I didn’t answer at first. I just stared down at the parking lot and exhaled slow. “I don’t know what the fuck I am.”

She didn’t say anything for a second, but just nodded and let me talk when I was ready.

“It was bad last night,” I finally said, keeping my eyes forward. “Like… worse than usual. He hit her again, and Mama just lost it. She was screaming like a dam child. And then I—” My voice cracked, but I caught it before it broke. “I pulled a knife on him.”

Kashmere turned her head quick, her eyes wide. “Girl, what?!”

“I told him to leave or I would use it,” I said, my voice flat. “He was looking at me like he didn’t even recognize me, as if I was some stranger threatening his life instead of his daughter begging him to stop.”
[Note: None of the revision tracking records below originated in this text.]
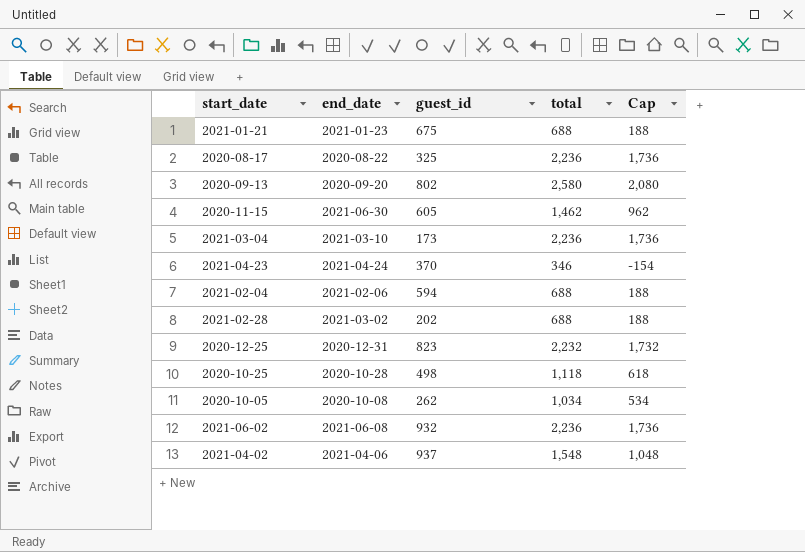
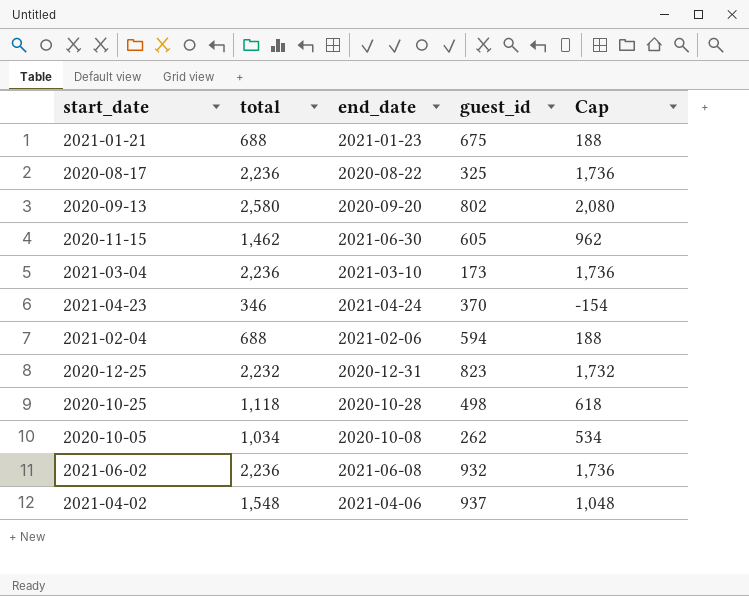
column total | position: 4 -> 2
row 2021-02-28: 2021-03-02 | 202 | 688 | 188 -> none

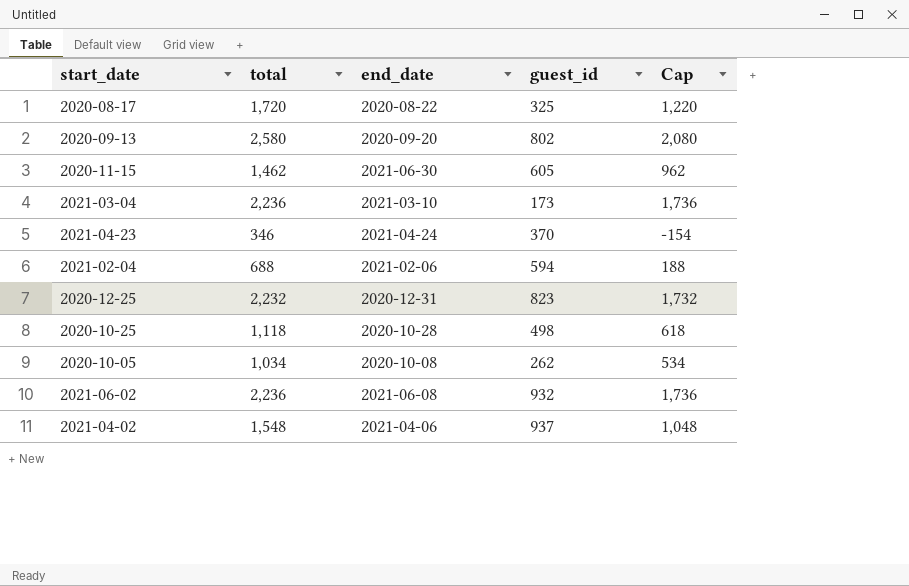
row 2021-01-21: 688 | 2021-01-23 | 675 | 188 -> none
2020-08-17 | total: 2,236 -> 1,720
2020-08-17 | Cap: 1,736 -> 1,220

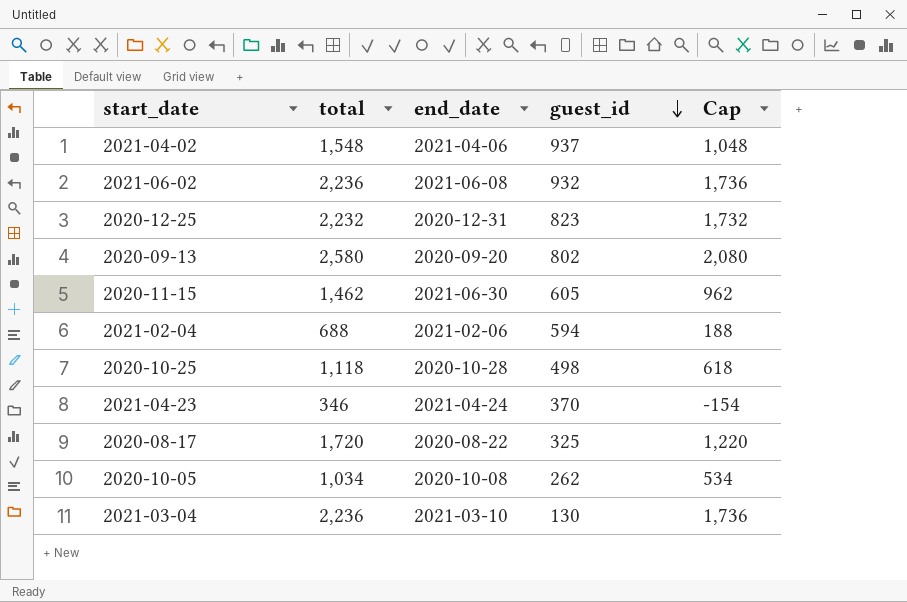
row order: none -> guest_id descending
2021-03-04 | guest_id: 173 -> 130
Kash put her hand over mine. “Pluto…”

“I had to protect them. Zurie was in the back, scared out her mind, and mama was bleeding from her mouth. What else was I supposed to do?”

“You did what you had to do,” she said. “You always do.”

I didn’t say anything. I just took another pull from the blunt then took a sip of my drink, and stared out at the world like maybe it could offer me an answer, but there wasn’t one. It was just the sound of laughter behind us and somebody yelling, “Who rolled this weak-ass blunt?” from the kitchen.

“You don’t have to live like this,” Kashmere said after a minute. “You know that, right?”

“I can’t leave Zurie.”

“I’m not saying leave her. I’m saying do something to change y’all situation.”

I looked at her, already knowing where she was about to go with it.